Prior to the below happening, in May we went on vacation to Vegas - then to a hot springs for a long weekend. Had an awesome time, never knew anything was up. We had a bad June because he became friends with a female co-worker close to my age. He was enamoured by her, told me all about her, her past stories, her life etc. She would call late at night to talk to him, he would text a LOT, more than normal IMO, and was starting to tell me he wanted to hang out with her a few hours before work while she did her errands, going on hikes alone with her, riding to Vancouver so she could pick up a car etc. Of course i was old fashioned and just jealous. This caused a lot of grief for the last month before the below happened. 

We were married in 2011 - in July of 2016 he told me he wanted to be "26". That we grew apart, we wanted different things (news to me) and he was scared if we got back together we would fall back into the same "routine". He said we still had lots in common and being friends later would be easier over time.

I figured at that time, he just wanted to date, have fun, hang out with his "new" friends (up until March of this year, he didn't have friends) so that was the real reasoning behind wanting a divorce. He said he did not want me to internalize the guilt. He said he never regretted marrying me and he wouldn't be where he was, without me. (he had social anxiety, i was his first everything, supported him through his first real job, his first 2 years of college etc) 
I did apologize for the reasonings i thought i contributed to our issues, i really believed it was my fault and i still do.
I asked him when he fell out of love with me, he said he didn't know cause it would come and go? He said when we were getting along it was there, when we weren't, it was lost.

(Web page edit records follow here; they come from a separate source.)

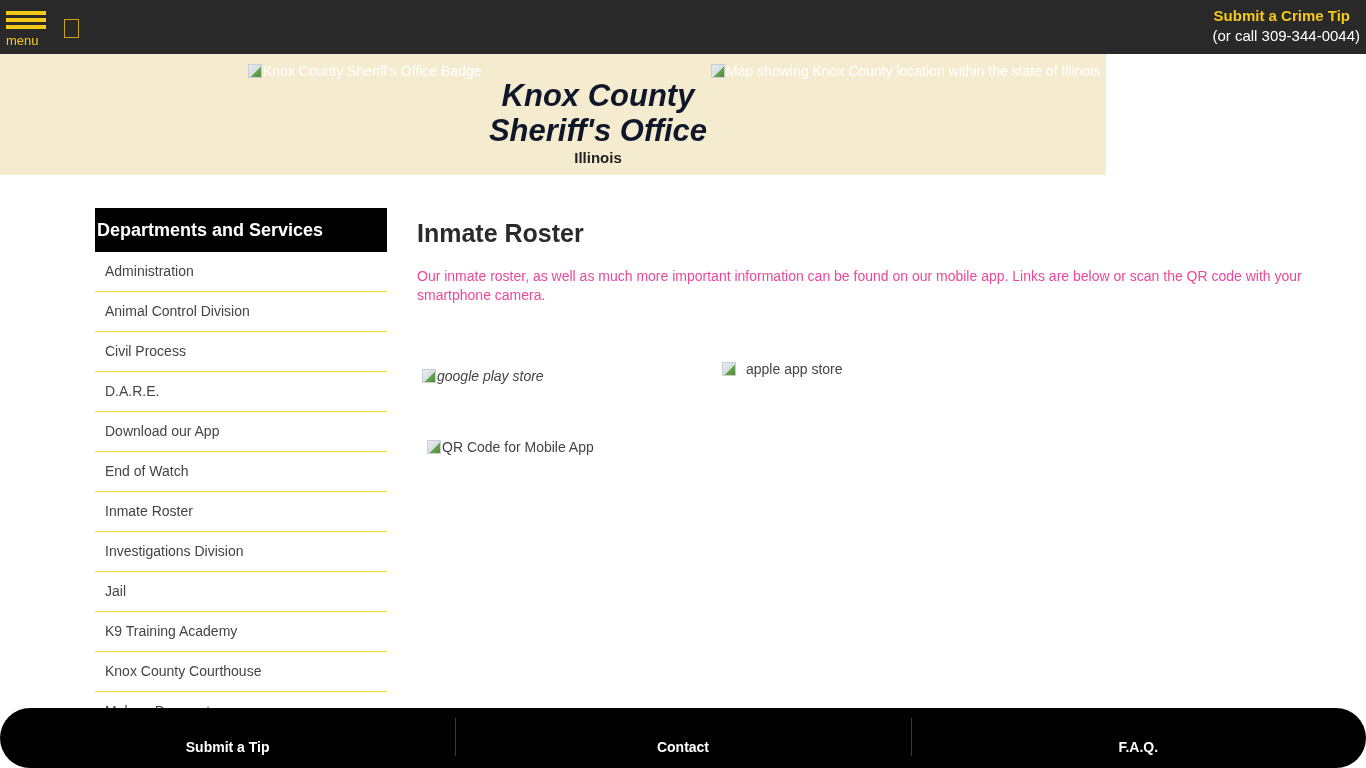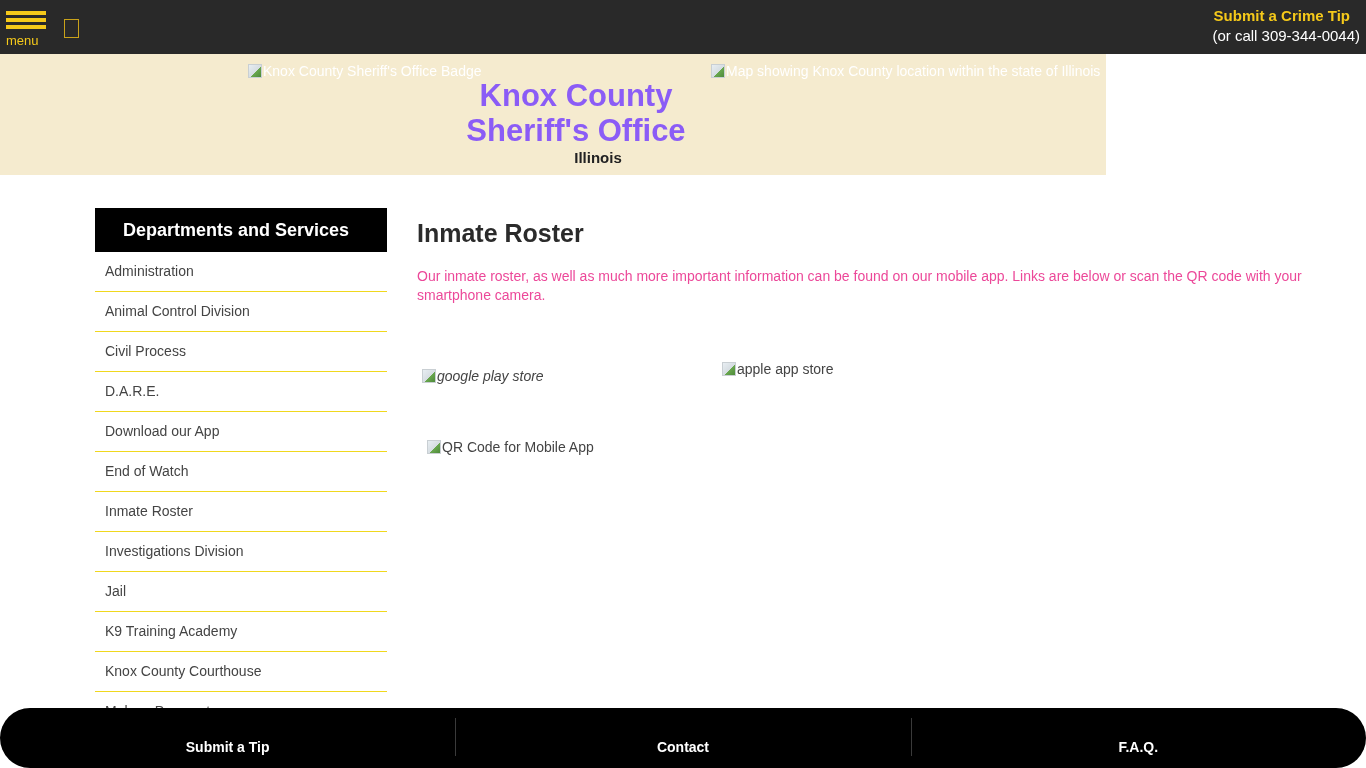--- a/index.html
+++ b/index.html
@@ -22,7 +22,7 @@
     .broken-img .bi { display: inline-block; width: 14px; height: 14px; margin-right: 1px; background: linear-gradient(135deg, #e8eef2 0%, #d6dde2 55%, #6aa84f 56%, #4e8a3a 100%); border: 1px solid #c9cfd3; }
     .badge-img { left: 248px; top: 9px; }
     .map-img { left: 711px; top: 9px; }
-    .site-title { position: absolute; left: 456px; top: 24px; width: 240px; text-align: center; font-weight: bold; font-size: 31px; line-height: 35px; color: #8b5cf6; }
+    .site-title { position: absolute; left: 478px; top: 24px; width: 240px; text-align: center; font-style: italic; font-weight: bold; font-size: 31px; line-height: 35px; color: #0f172a; }
     .site-sub { position: absolute; left: 478px; top: 95px; width: 240px; text-align: center; font-weight: bold; font-size: 15px; color: #222222; }
 
     

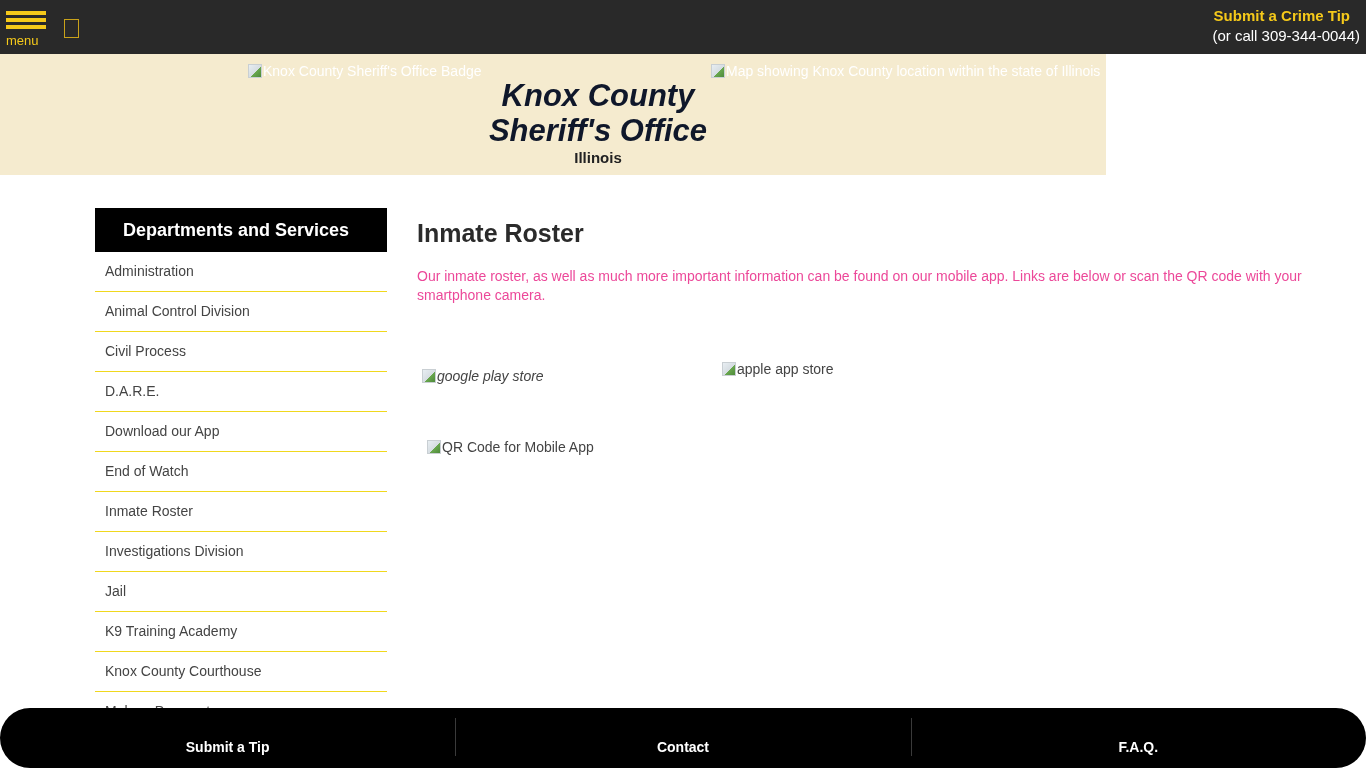--- a/index.html
+++ b/index.html
@@ -27,7 +27,7 @@
 
     
     .sidebar { position: absolute; left: 95px; top: 208px; width: 292px; }
-    .sidebar-head { background: #000000; color: #ffffff; font-weight: bold; font-size: 18px; height: 44px; line-height: 44px; padding-left: 28px; }
+    .sidebar-head { background: #000000; color: #ffffff; font-weight: bold; font-size: 18px; height: 44px; line-height: 44px; padding-left: 2px; }
     .side-item { display: block; height: 40px; line-height: 38px; padding-left: 10px; font-size: 14px; color: #444444; border-bottom: 1px solid #f0d81e; cursor: pointer; text-decoration: none; }
 
     

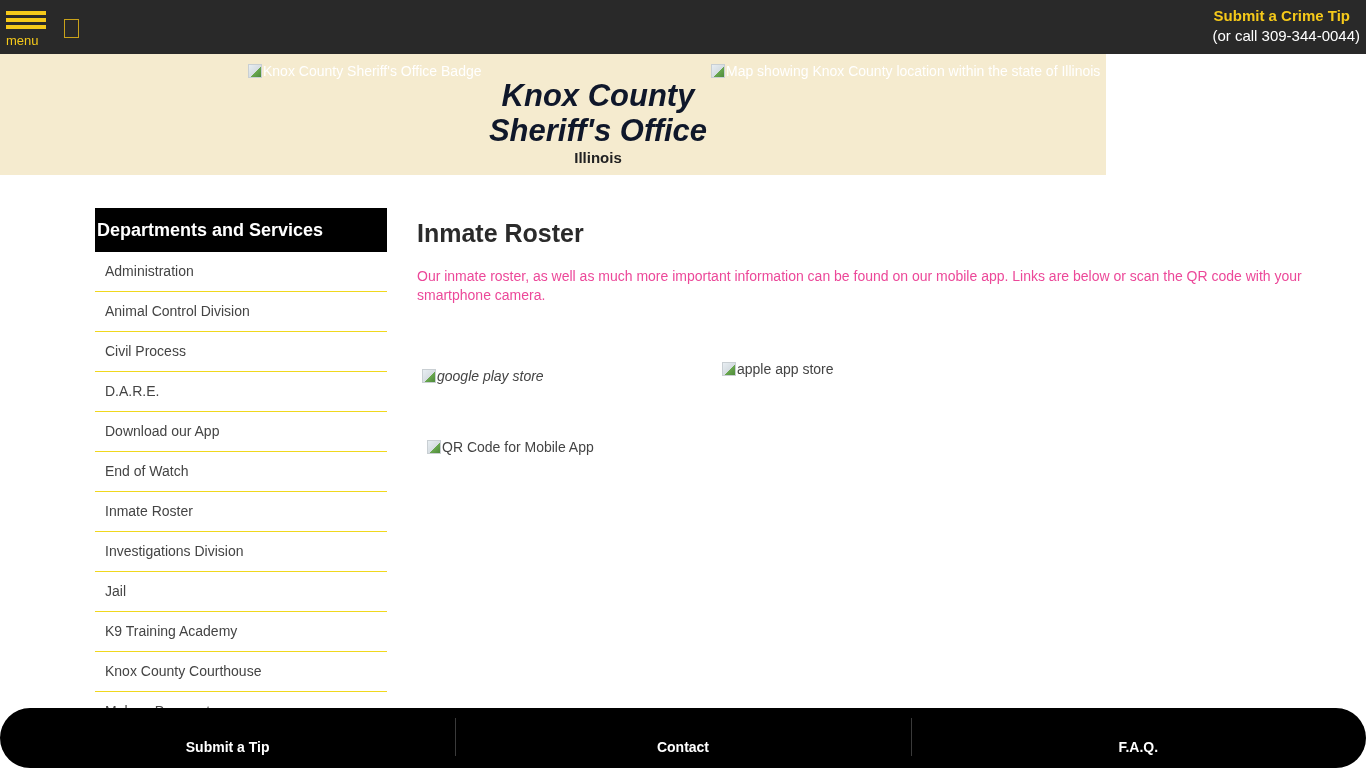--- a/index.html
+++ b/index.html
@@ -37,7 +37,7 @@
     .store-img { position: absolute; font-size: 14px; color: #444444; display: flex; align-items: center; white-space: nowrap; cursor: pointer; }
     .store-img .bi { display: inline-block; width: 14px; height: 14px; margin-right: 1px; background: linear-gradient(135deg, #e8eef2 0%, #d6dde2 55%, #6aa84f 56%, #4e8a3a 100%); border: 1px solid #c9cfd3; }
     .gplay { left: 5px; top: 153px; font-style: italic; }
-    .apple { left: 305px; top: 146px; }
+    .apple { left: 305px; top: 146px; gap: 9px; }
     .qr { left: 10px; top: 224px; cursor: default; }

So in July i suggested a trial separation, he said yes. A few days later i found that he searched, "how to hit on your female friend. How to make your female friend, your friend". So being we did not discuss any rules/boundaries yet with regards to the trail separation, i was devastated finding this out. We had no intention of taking our rings off either. When i questioned him about it he couldn't deny it. He said, if i can't date, then i want a divorce. Then he just took his ring off and said, lets just make this a separation.
The next day i admitted myself into the hospital cause i had thoughts of harming myself for the first time in my life. It scared me. He went to the hospital of course, cried, felt like ****, said he thought of going back to me but knew he would resent me if he did. The next day i checked myself out.

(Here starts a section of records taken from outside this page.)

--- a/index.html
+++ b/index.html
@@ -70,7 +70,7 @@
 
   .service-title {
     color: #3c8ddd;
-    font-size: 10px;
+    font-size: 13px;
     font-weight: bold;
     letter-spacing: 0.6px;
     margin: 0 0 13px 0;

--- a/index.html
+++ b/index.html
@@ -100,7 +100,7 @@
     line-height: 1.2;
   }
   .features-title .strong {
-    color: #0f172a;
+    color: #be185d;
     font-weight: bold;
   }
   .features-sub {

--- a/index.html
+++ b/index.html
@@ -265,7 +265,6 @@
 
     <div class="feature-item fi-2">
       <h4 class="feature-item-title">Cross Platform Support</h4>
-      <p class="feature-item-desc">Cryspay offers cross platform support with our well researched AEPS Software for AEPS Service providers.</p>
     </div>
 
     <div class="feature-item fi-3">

I asked in Aug. if he wanted to work on our relationship, maybe see each other once a week, but not discuss "us". He said no.

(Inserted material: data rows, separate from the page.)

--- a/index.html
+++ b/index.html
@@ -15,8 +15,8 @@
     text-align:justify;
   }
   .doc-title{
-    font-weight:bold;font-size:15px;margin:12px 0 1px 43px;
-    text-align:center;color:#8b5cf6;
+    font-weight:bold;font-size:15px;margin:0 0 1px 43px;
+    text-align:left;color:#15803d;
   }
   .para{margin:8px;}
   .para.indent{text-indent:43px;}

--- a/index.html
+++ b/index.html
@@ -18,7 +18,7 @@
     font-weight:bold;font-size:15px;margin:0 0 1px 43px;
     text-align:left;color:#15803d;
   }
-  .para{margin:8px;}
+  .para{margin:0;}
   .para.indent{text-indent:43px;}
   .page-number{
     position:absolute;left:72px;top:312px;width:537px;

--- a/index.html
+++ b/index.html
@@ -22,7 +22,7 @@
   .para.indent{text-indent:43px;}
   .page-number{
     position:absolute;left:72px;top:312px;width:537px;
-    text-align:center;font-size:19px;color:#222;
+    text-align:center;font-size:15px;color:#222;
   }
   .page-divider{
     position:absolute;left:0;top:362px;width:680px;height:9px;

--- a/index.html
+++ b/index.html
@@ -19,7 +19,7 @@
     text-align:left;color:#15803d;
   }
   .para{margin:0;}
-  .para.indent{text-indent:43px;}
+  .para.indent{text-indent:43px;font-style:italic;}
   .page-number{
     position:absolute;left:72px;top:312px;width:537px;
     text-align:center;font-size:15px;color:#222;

A LOT happened between July and now - I lived in our apartment till mid September. He came and went (guess he was staying at his new friends places) It was difficult to see him come and go, but i had no other place to be. Again, long story, but i ended up having to stay with his mom. She and i got along for the first 2 weeks of the month i was there. She was upset this was happening, but of course, in a tight spot because, well, its her son.

I went through 2 jobs since July - I finally got a job after 9 interviews in Oct. I had a little bit of $$ from my previous employment, but that ran out. I had to wait 3 weeks until i got paid and when i did, it was a weeks worth and all spent for bills. I hinted i needed help etc, he said if i asked for support he would take my car and cell away. I would f*ck him over by doing that. In Canada, you sign a sponsorship agreement, he legally had 1 year to go to support my basic needs. Also, he could of been obligated for spousal support. I tried to get legal advice/lawyer but i made a bit too much. I felt stuck.

I had no one to turn to other than his family who had turned recently, more into supporting him. (again, i understand)
I came back home. I took two suitcases and thats it. I left what little stuff we split and i got, behind at his mothers.
There were a few things of "mine" that we split, at his place. 

I didn't tell him i was leaving, i couldn't bare seeing him. He did tell me in July, if i wanted to go home, he would help me. But of course at that time i did not and i was stubborn. 

I got in touch with him 2 days later, told him i was safe etc. He asked if i was coming back, i said, i'd like to....but i don't have a date yet.
He told me that my stuff was gone.

A week prior to me leaving i asked if he was dating someone because i had a suspicion. He told me they weren't together at that time, but it was a possibly one day. Neither wanted to rush into anything. See for me, any slight moving on didn't take place until Sept when i moved in with his mother. Even then it wasn't really "moving on".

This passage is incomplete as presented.